== TASK REQUIREMENTS ==
Every line of the records must be repeated exactly; pictures stay out.

== DATA SECTION ==
________________________
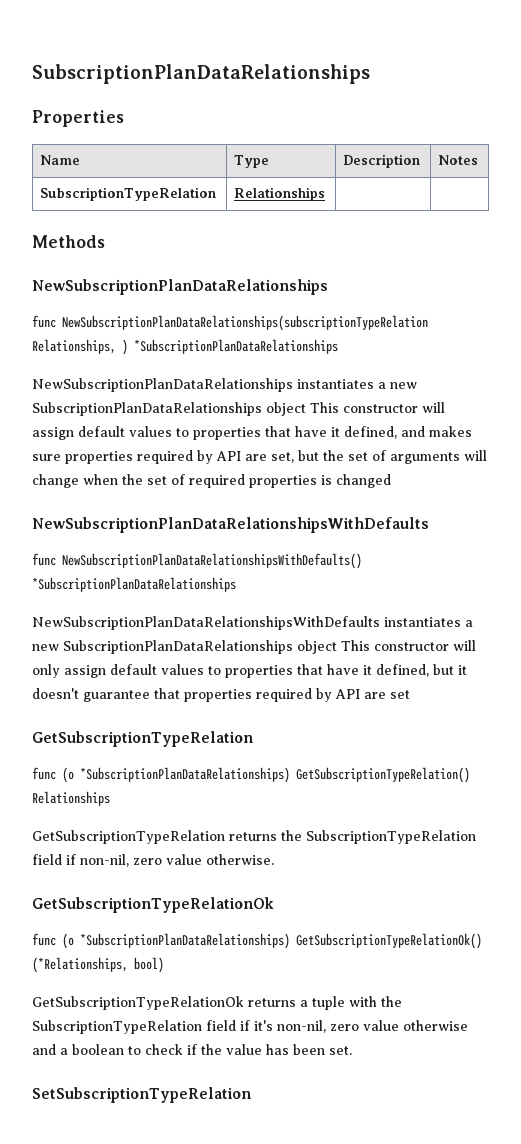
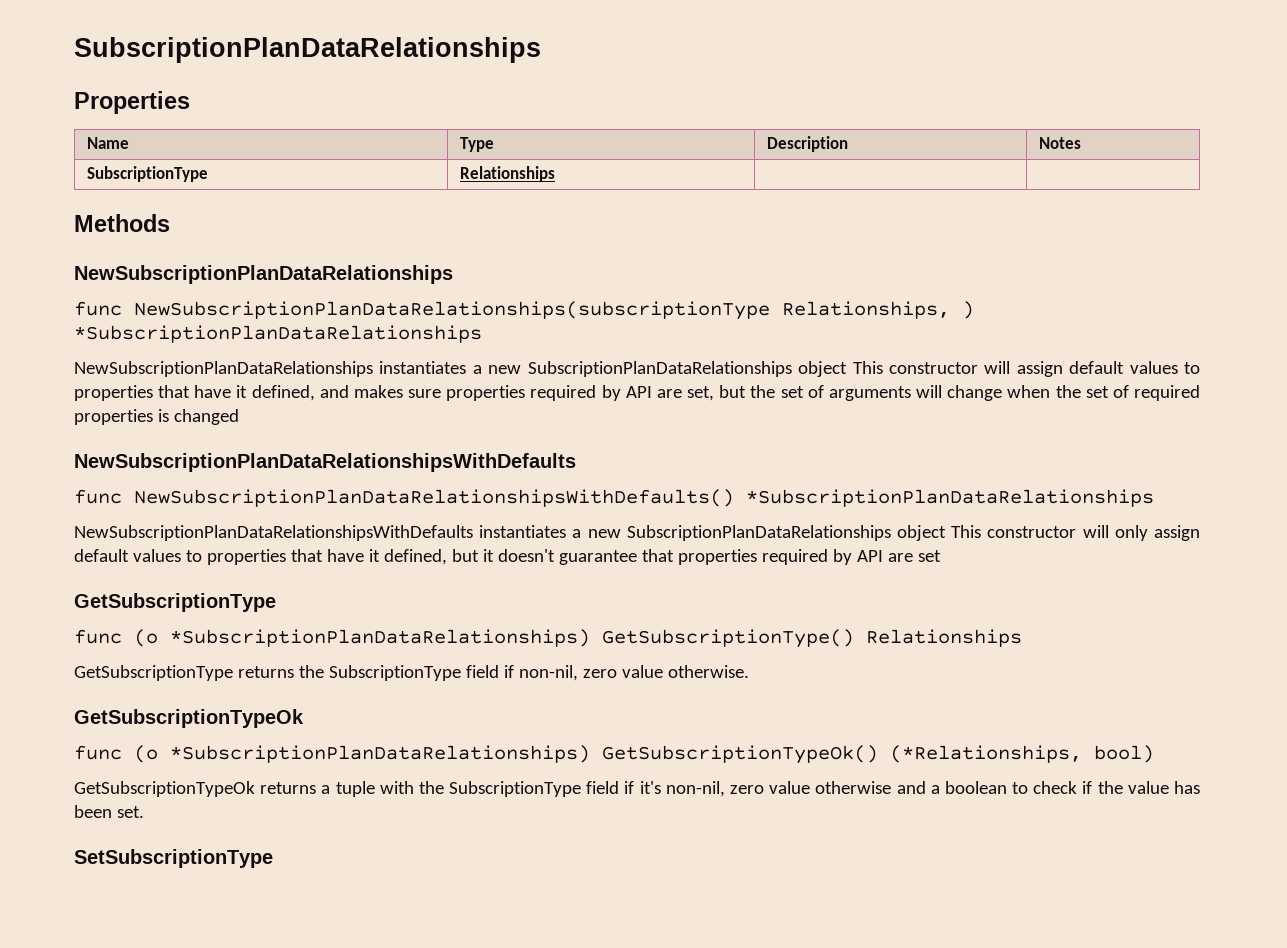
- SubscriptionTypeRelation | Relationships | |
+ SubscriptionType | Relationships | |
- func NewSubscriptionPlanDataRelationships(subscriptionTypeRelation Relationships, ) *SubscriptionPlanDataRelationships
+ func NewSubscriptionPlanDataRelationships(subscriptionType Relationships, ) *SubscriptionPlanDataRelationships
  NewSubscriptionPlanDataRelationshipsWithDefaults instantiates a new SubscriptionPlanDataRelationships object This constructor will only assign default values to properties that have it defined, but it doesn't guarantee that properties required by API are set
- GetSubscriptionTypeRelation
- func (o *SubscriptionPlanDataRelationships) GetSubscriptionTypeRelation() Relationships
+ GetSubscriptionType
+ func (o *SubscriptionPlanDataRelationships) GetSubscriptionType() Relationships
- GetSubscriptionTypeRelation returns the SubscriptionTypeRelation field if non-nil, zero value otherwise.
- GetSubscriptionTypeRelationOk
- func (o *SubscriptionPlanDataRelationships) GetSubscriptionTypeRelationOk() (*Relationships, bool)
+ GetSubscriptionType returns the SubscriptionType field if non-nil, zero value otherwise.
+ GetSubscriptionTypeOk
+ func (o *SubscriptionPlanDataRelationships) GetSubscriptionTypeOk() (*Relationships, bool)
- GetSubscriptionTypeRelationOk returns a tuple with the SubscriptionTypeRelation field if it's non-nil, zero value otherwise and a boolean to check if the value has been set.
+ GetSubscriptionTypeOk returns a tuple with the SubscriptionType field if it's non-nil, zero value otherwise and a boolean to check if the value has been set.
- SetSubscriptionTypeRelation
+ SetSubscriptionType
________________________
== SOLUTION BELOW ==
- SubscriptionTypeRelation | Relationships | |
+ SubscriptionType | Relationships | |
- func NewSubscriptionPlanDataRelationships(subscriptionTypeRelation Relationships, ) *SubscriptionPlanDataRelationships
+ func NewSubscriptionPlanDataRelationships(subscriptionType Relationships, ) *SubscriptionPlanDataRelationships
  NewSubscriptionPlanDataRelationshipsWithDefaults instantiates a new SubscriptionPlanDataRelationships object This constructor will only assign default values to properties that have it defined, but it doesn't guarantee that properties required by API are set
- GetSubscriptionTypeRelation
- func (o *SubscriptionPlanDataRelationships) GetSubscriptionTypeRelation() Relationships
+ GetSubscriptionType
+ func (o *SubscriptionPlanDataRelationships) GetSubscriptionType() Relationships
- GetSubscriptionTypeRelation returns the SubscriptionTypeRelation field if non-nil, zero value otherwise.
- GetSubscriptionTypeRelationOk
- func (o *SubscriptionPlanDataRelationships) GetSubscriptionTypeRelationOk() (*Relationships, bool)
+ GetSubscriptionType returns the SubscriptionType field if non-nil, zero value otherwise.
+ GetSubscriptionTypeOk
+ func (o *SubscriptionPlanDataRelationships) GetSubscriptionTypeOk() (*Relationships, bool)
- GetSubscriptionTypeRelationOk returns a tuple with the SubscriptionTypeRelation field if it's non-nil, zero value otherwise and a boolean to check if the value has been set.
+ GetSubscriptionTypeOk returns a tuple with the SubscriptionType field if it's non-nil, zero value otherwise and a boolean to check if the value has been set.
- SetSubscriptionTypeRelation
+ SetSubscriptionType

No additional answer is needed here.